2. Forth Road Bridge Vehicle Length Data

The Forth Road Bridge (Figure 1) is a 2.5 km suspension bridge over the River Forth, North of Edinburgh, Scotland. In September 2017, a new bridge was opened upstream of the site and FRB was restricted to public service vehicles. Before that closure, general traffic data was collected on the FRB by a video system and nearby using WIM technology. This pre-September 2017 data is investigated in this paper. The data analysis methods are summarized in this section and explained in detail in [36,37].

2.1. Vehicle Lengths in Traffic Image Data

A video system was installed on the south main tower to survey the traffic on the FRB. The video system includes an Internet protocol camera, a network video recorder (NVR) and a power-over-ethernet (PoE) unit. The camera has pan/tilt/zoom (PTZ) capability and is suitable for outdoor use. Continuous serviceability of the camera was ensured by the infrared-cut filter. Electric power and data transfer were supplied by the PoE unit using a single cable. The NVR provides access to settings of the camera and data records.
The system collected video traffic data at a rate of 1 frame per second from April to August 2017, before the traffic was redirected to the new bridge. Only daytime traffic from 5 am to 10 pm on the northbound carriageway is considered in this research. The night-time traffic data were removed from the database due to a large number of images of low quality and traffic with low flow. A further group of 203 out of 2210 h of video data were removed due to challenging weather conditions (wind, sun or fog). Videos were segmented into frames and each frame analysed separately.
A digital image can be represented numerically as three matrices, one for each of the primary colours. Adaptive thresholding [38] and morphological reconstruction [39] are applied to analyse the frames and extract the key traffic features such as vehicle outline. The outline of each vehicle is then enclosed in a rectangle and its location and dimensions extracted. Details of the image processing method are given in [37,40]. Approximately 3 million northbound vehicles, representing 95% of the data in these images, were identified in 130 days of records. Figure 2 gives an example of an image being analysed step by step and vehicle length being extracted.
One year of WIM records are available from a WIM system at the South end of the FRB. Different data cleaning criteria were applied [42] to ensure a clean set of data. The cleaned database of free-flowing vehicles was used to establish the statistical correlation between vehicle length and weight. Figure 3a provides a bivariate histogram of length and weight data for one month of slow-lane traffic, i.e., the colours indicate the frequency of each length/weight combination. This can be used to extract a gross weight histogram for vehicles of any given length. Here the histogram is shown for vehicles in the length range of 9.9 to 10.2 m (Figure 3b). Having found the histogram, the probability density function (PDF) is estimated using a univariate kernel density estimator (KDE) [43]—Figure 3c. Hence the cumulative distribution function (CDF) is found—Figure 3d. Having established the CDF, Monte Carlo sampling is used to infer a ‘typical’ weight for the vehicle recorded in the image. While this process is clearly inaccurate for individual vehicles, it has been shown to be quite accurate in probabilistic calculations of the type considered here [36].

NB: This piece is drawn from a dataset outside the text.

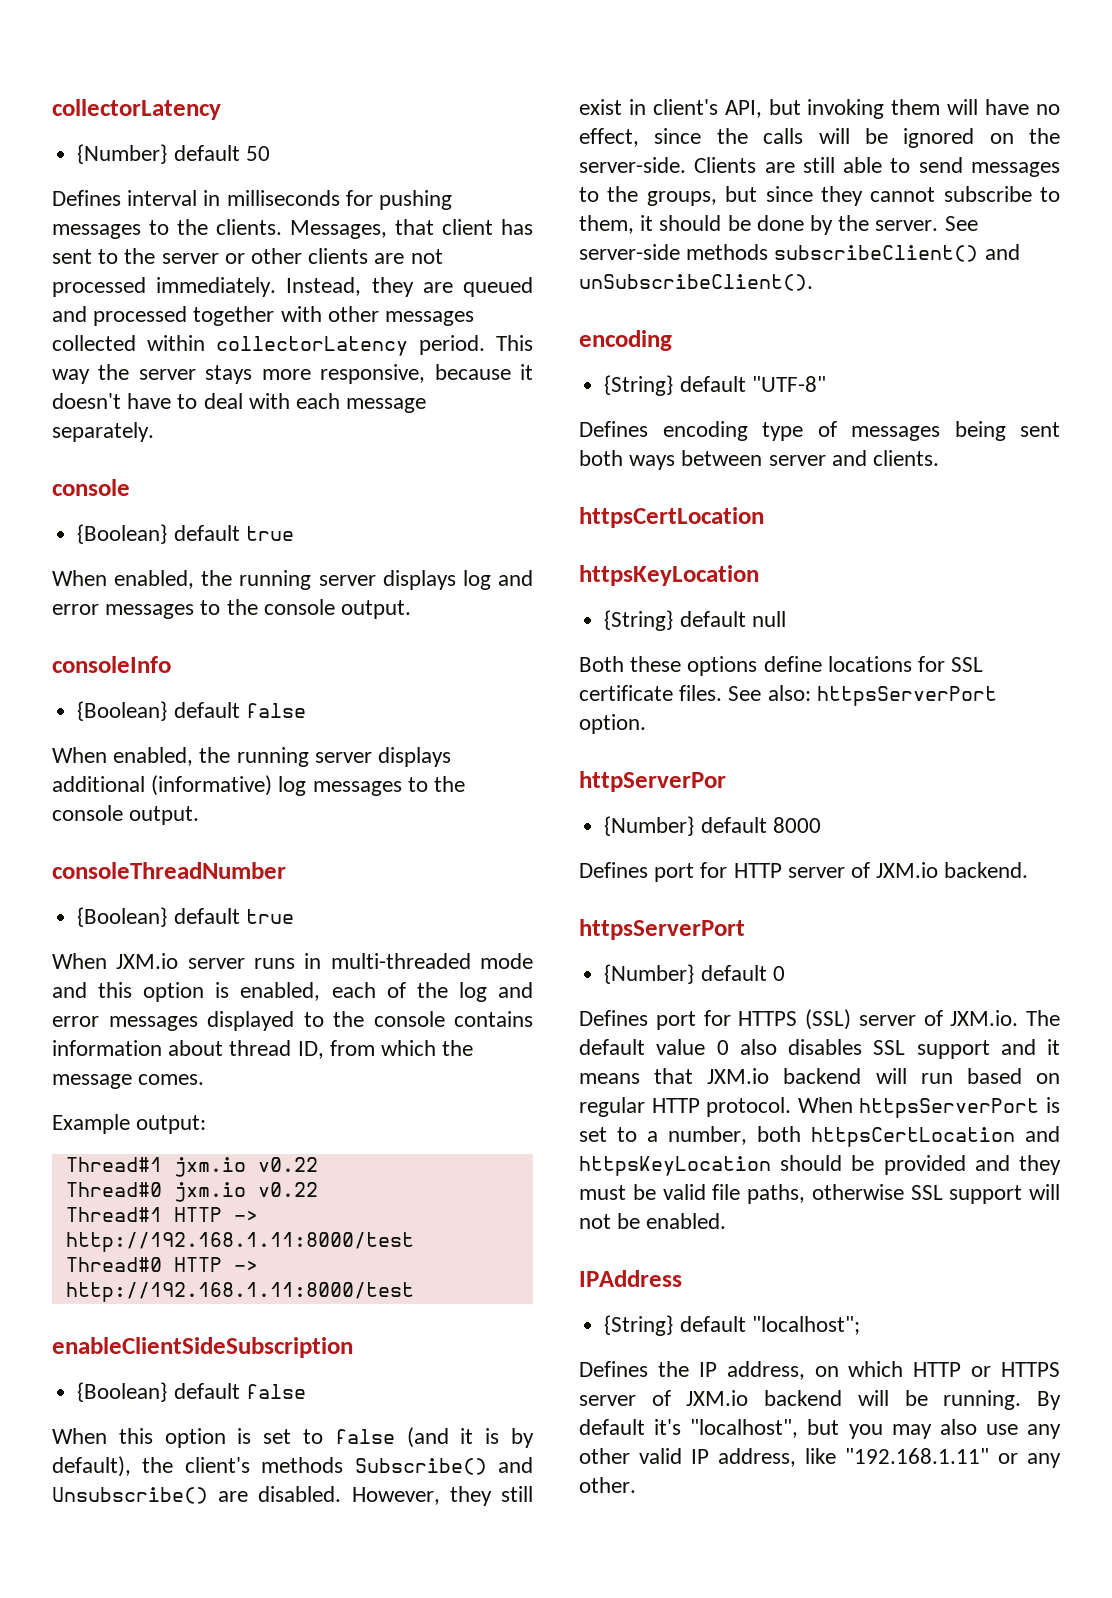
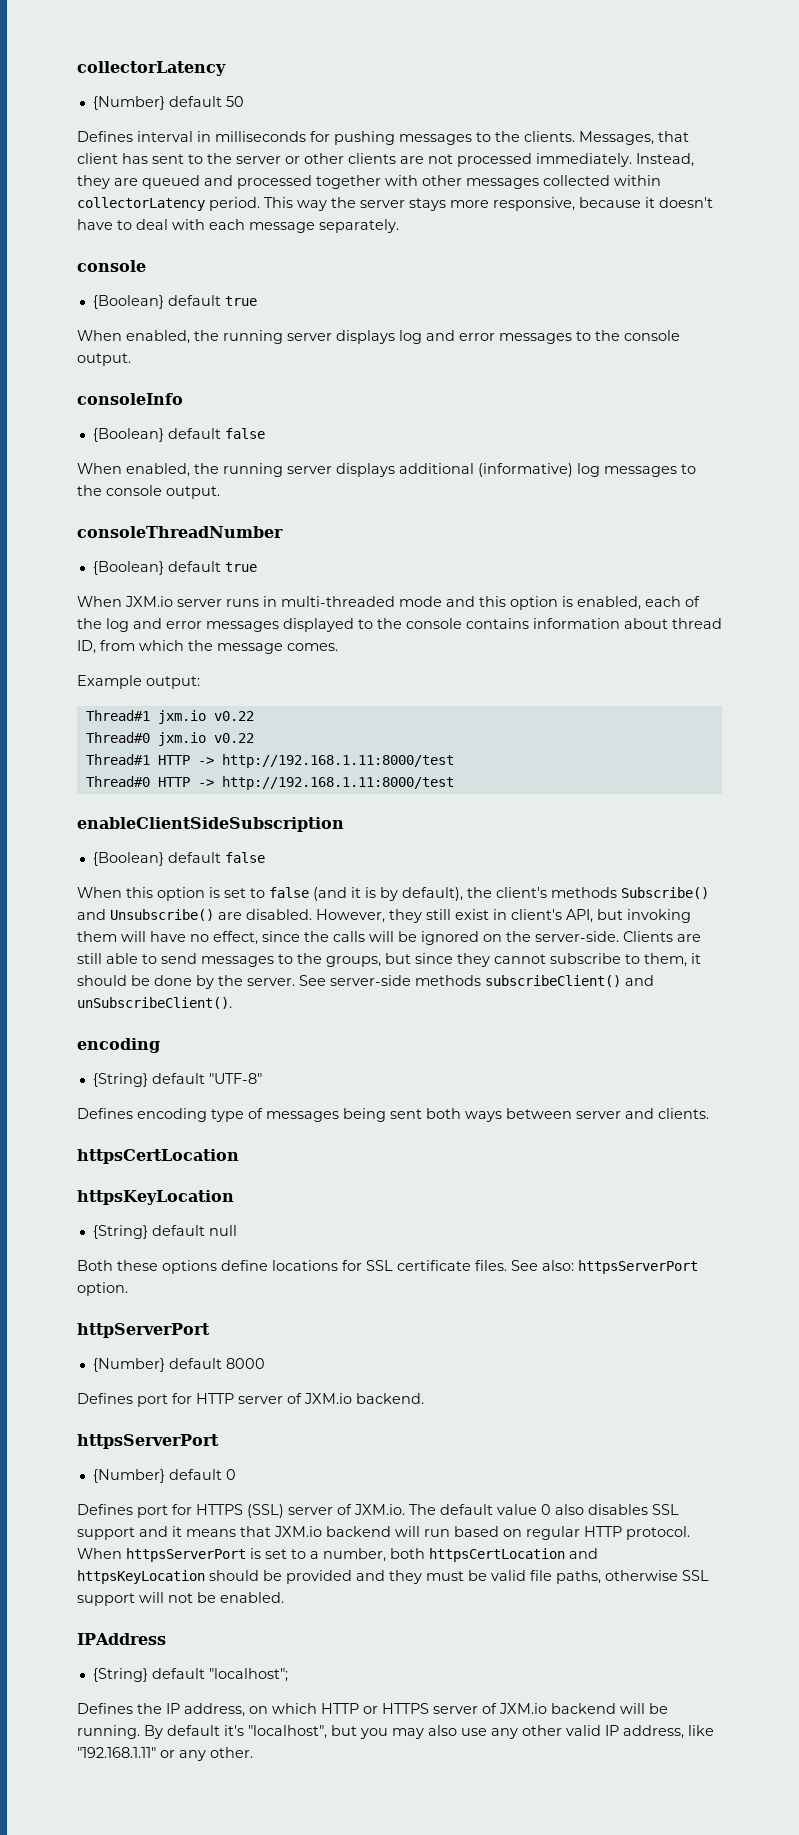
[579,771,726,792] httpServerPor -> [77,1323,210,1338] httpServerPort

3. Cluster Analysis for Data Classification

It is well known in traffic theory that flow and density of traffic are linearly related until congestion occurs and the relationship breaks down. At this point, mean traffic speed slows, resulting in reduced flow. From a bridge loading perspective, the density of traffic determines the number of vehicles on the bridge. Truck percentage is also key as trucks are much heavier than cars. Figure 4 illustrates the data extracted from images in terms of traffic flow (vehicles per hour) and the average percentage of trucks (per hour). In the hours when flow is highest, the % trucks tends to be less, and the really high truck percentages are when flow is less than about 500 veh/h—clearly many truck drivers choose to make the journey when traffic flow is low. Cluster analysis [44,45] is used here to separate the data into a number of clusters whose implications for bridge loading can be considered separately. In cluster analysis, similarities between objects are measured as distances between points on the graph [46]. Thus, a cluster is a group of points that are relatively close to each other and are distinctly less close to points in other clusters.
While graphical methods can provide evidence of cluster structure in data, they tend to be subjective [47]. A hierarchical approach, consisting of a series of data segmentations, provides an objective approach. This method involves progressive data subdivision or synthesis at each stage of segmentation [48]. The hierarchical classification is often represented by a tree structure referred to as a dendrogram [49] which shows the clustering structure at each stage–Figure 5. In a ‘bottom up’ approach, it starts by assuming that each point is an individual cluster. At each stage, the two most similar clusters generate a new cluster. Each object is attributed to one cluster only.
The dendrogram of Figure 5 shows the objects (vehicle flow/truck density) on the X-axis and the distances (or differences) between clusters on the Y-axis. The horizontal lines in the dendrogram represent the clusters while the vertical lines are the distances that clusters are connected at. The correct/natural/optimum number of clusters is indicated by horizontal lines positioned at approximate the same level on the Y-axis. The black dashed line in Figure 5 shows there are four correct/natural/optimal clusters in this dataset. Each cluster is highlighted in this figure by a different colour.
Figure 6 shows the four clusters on the scatter plot and Table 1 provides some details. The LTMF (low percentage of trucks and medium flow) cluster (red circles) has a low % of trucks (less than about 7%) and up to a medium flow (less than about 1400 veh/hour). The LTHF (low percentage of trucks and high flow) cluster (lilac stars) has a low % trucks but a high flow. Due to the low % trucks, neither the LTMF nor the LTHF clusters are critical for bridge traffic loading. The HTLF (high percentage of trucks and low flow) cluster (green squares) has a high % trucks (from about 7% to 25%) but low flow (below 700 veh/hour). Because of the low flow, the inter-vehicle gaps will be large so, despite the high % of trucks, this cluster will only be important for bridge traffic loading in the event of non-recurrent congestion (e.g., accident) that causes the gaps to be reduced. Finally, the MTHF (medium percentage of trucks and high flow) cluster (navy crosses) has a medium % of trucks (from about 3% to 16%) and a high flow (about 700 to 3500 veh/h). Because both the flow and the % trucks can be relatively high, the number of trucks on the bridge and therefore the loading, can be significant.
The histograms of Figure 6 show the frequency of vehicles by hour of day for each cluster. The LTMF cluster can be seen to be strongly influenced by evening traffic, from about 19:00 to 21:00. In contrast, the LTHF cluster is mostly concentrated in the afternoon and evening rush hour. Most of the HTLF cluster comes from early morning traffic. Finally, the MTHF cluster is distributed through most of the day.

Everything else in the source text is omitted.